▶ _WORK REQUIRED_
Reproduce the lines below verbatim. Pictures are to be omitted.

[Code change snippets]
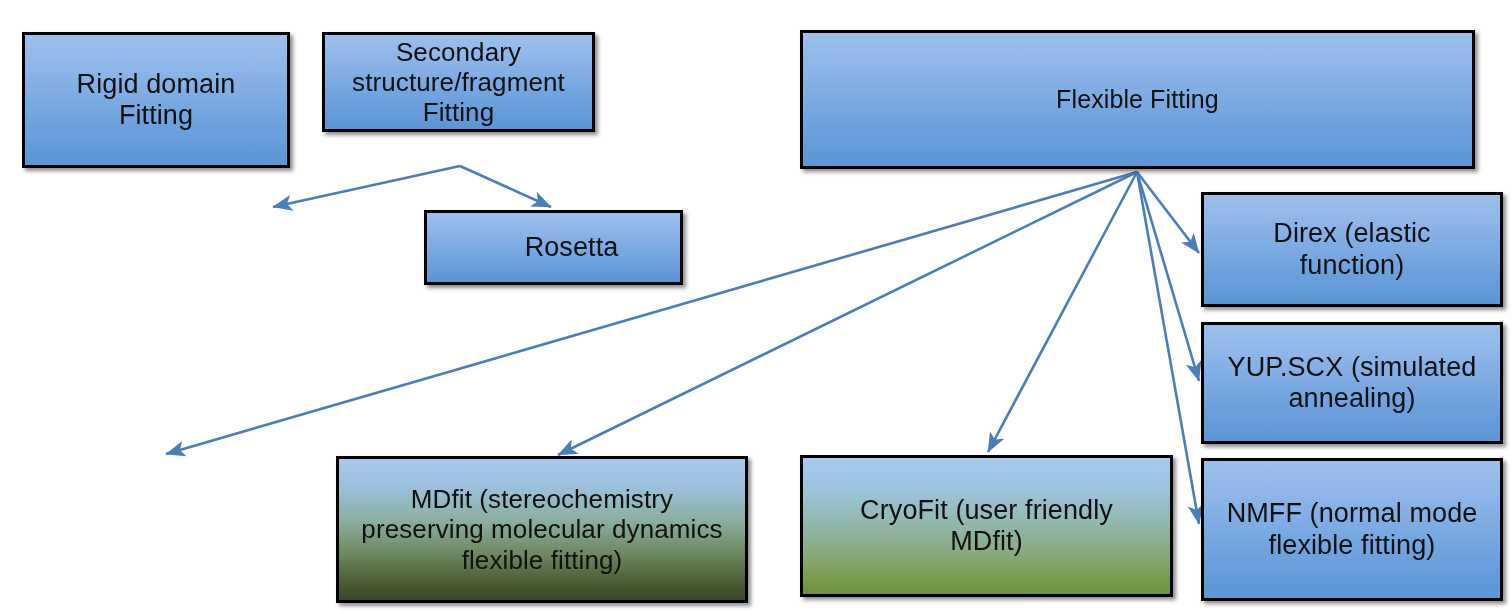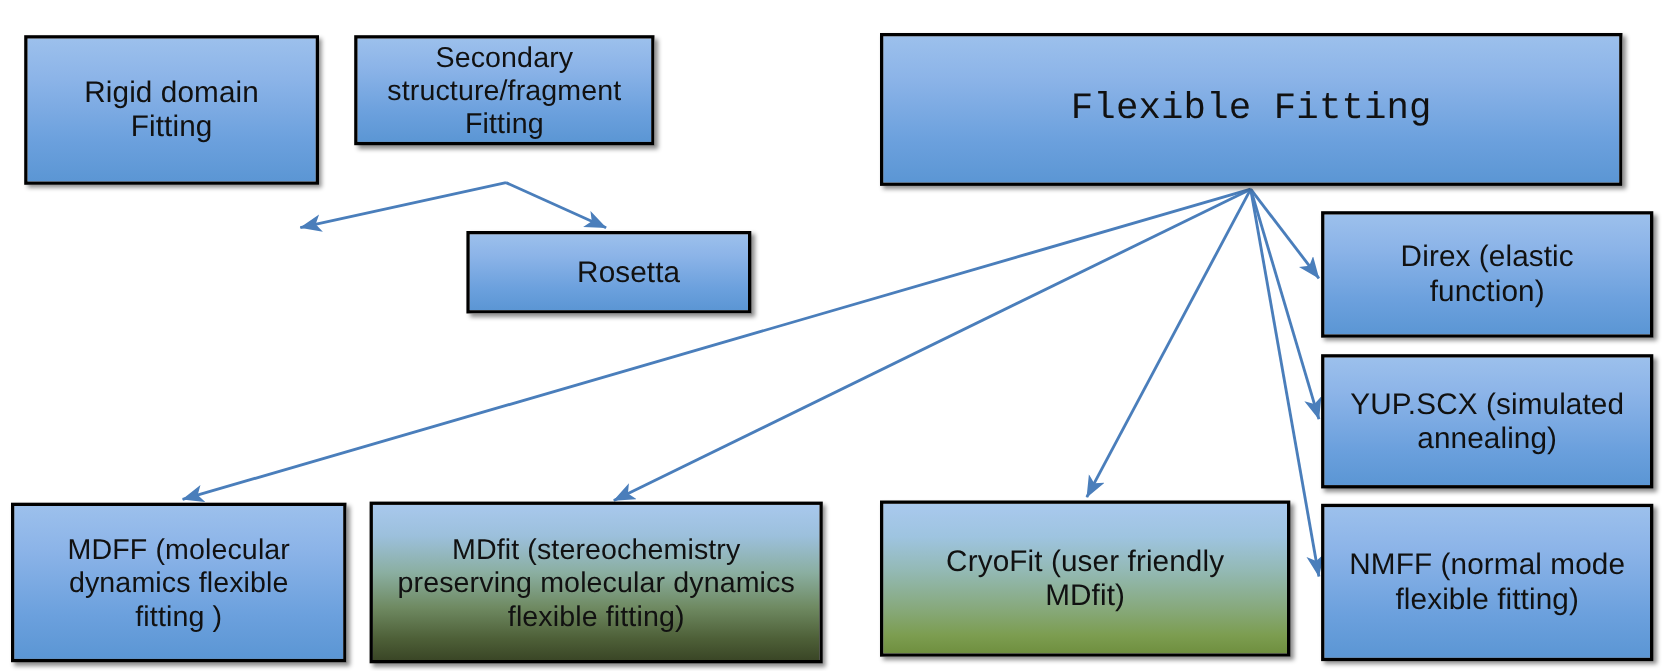--- a/index.html
+++ b/index.html
@@ -85,7 +85,7 @@
 structure/fragment
 Fitting</span>
   </div>
-  <div class="node fill-blue" style="left: 800px; top: 30px; width: 675px; height: 139px; font-size: 34px; border-color: rgb(0, 0, 0); color: rgb(17, 17, 17); font-family: Liberation Mono, monospace;">
+  <div class="node fill-blue" style="left: 800px; top: 30px; width: 675px; height: 139px; font-size: 25px; border-color: rgb(0, 0, 0); color: rgb(17, 17, 17);">
     <span class="label">Flexible Fitting</span>
   </div>
   <div class="node fill-blue" style="left: 424px; top: 210px; width: 259px; height: 75px; font-size: 27px; border-color: rgb(0, 0, 0); color: rgb(17, 17, 17); padding-left: 36px;">

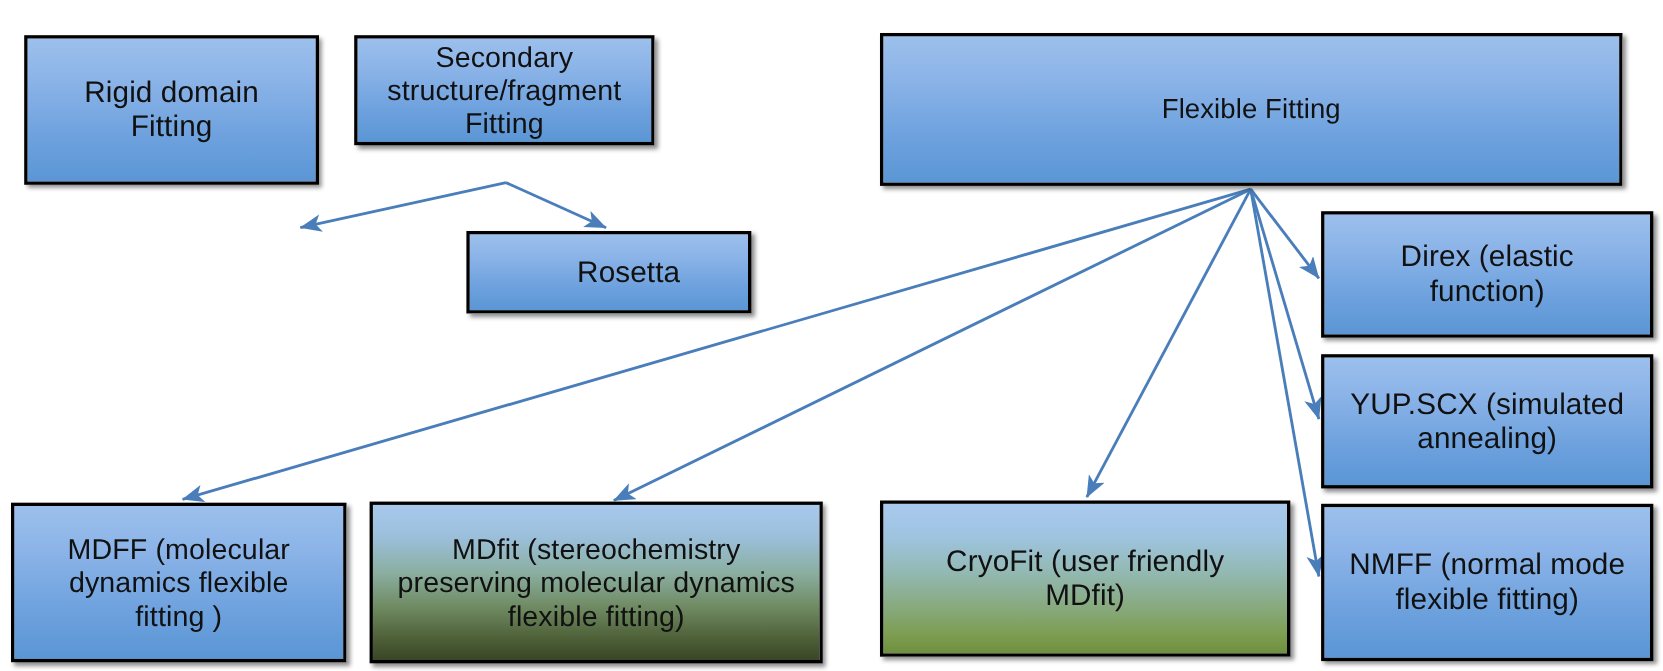--- a/index.html
+++ b/index.html
@@ -103,11 +103,6 @@
     <span class="label">NMFF (normal mode
 flexible fitting)</span>
   </div>
-  <div class="node fill-blue" style="left: 10px; top: 457px; width: 305px; height: 145px; font-size: 26px; border-color: rgb(0, 0, 0); color: rgb(17, 17, 17);">
-    <span class="label">MDFF (molecular
-dynamics flexible
-fitting )</span>
-  </div>
   <div class="node fill-blue-green-dark" style="left: 336px; top: 456px; width: 412px; height: 147px; font-size: 26px; border-color: rgb(0, 0, 0); color: rgb(17, 17, 17);">
     <span class="label">MDfit (stereochemistry
 preserving molecular dynamics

▶ _SOLUTION BELOW_
--- a/index.html
+++ b/index.html
@@ -85,7 +85,7 @@
 structure/fragment
 Fitting</span>
   </div>
-  <div class="node fill-blue" style="left: 800px; top: 30px; width: 675px; height: 139px; font-size: 34px; border-color: rgb(0, 0, 0); color: rgb(17, 17, 17); font-family: Liberation Mono, monospace;">
+  <div class="node fill-blue" style="left: 800px; top: 30px; width: 675px; height: 139px; font-size: 25px; border-color: rgb(0, 0, 0); color: rgb(17, 17, 17);">
     <span class="label">Flexible Fitting</span>
   </div>
   <div class="node fill-blue" style="left: 424px; top: 210px; width: 259px; height: 75px; font-size: 27px; border-color: rgb(0, 0, 0); color: rgb(17, 17, 17); padding-left: 36px;">

--- a/index.html
+++ b/index.html
@@ -103,11 +103,6 @@
     <span class="label">NMFF (normal mode
 flexible fitting)</span>
   </div>
-  <div class="node fill-blue" style="left: 10px; top: 457px; width: 305px; height: 145px; font-size: 26px; border-color: rgb(0, 0, 0); color: rgb(17, 17, 17);">
-    <span class="label">MDFF (molecular
-dynamics flexible
-fitting )</span>
-  </div>
   <div class="node fill-blue-green-dark" style="left: 336px; top: 456px; width: 412px; height: 147px; font-size: 26px; border-color: rgb(0, 0, 0); color: rgb(17, 17, 17);">
     <span class="label">MDfit (stereochemistry
 preserving molecular dynamics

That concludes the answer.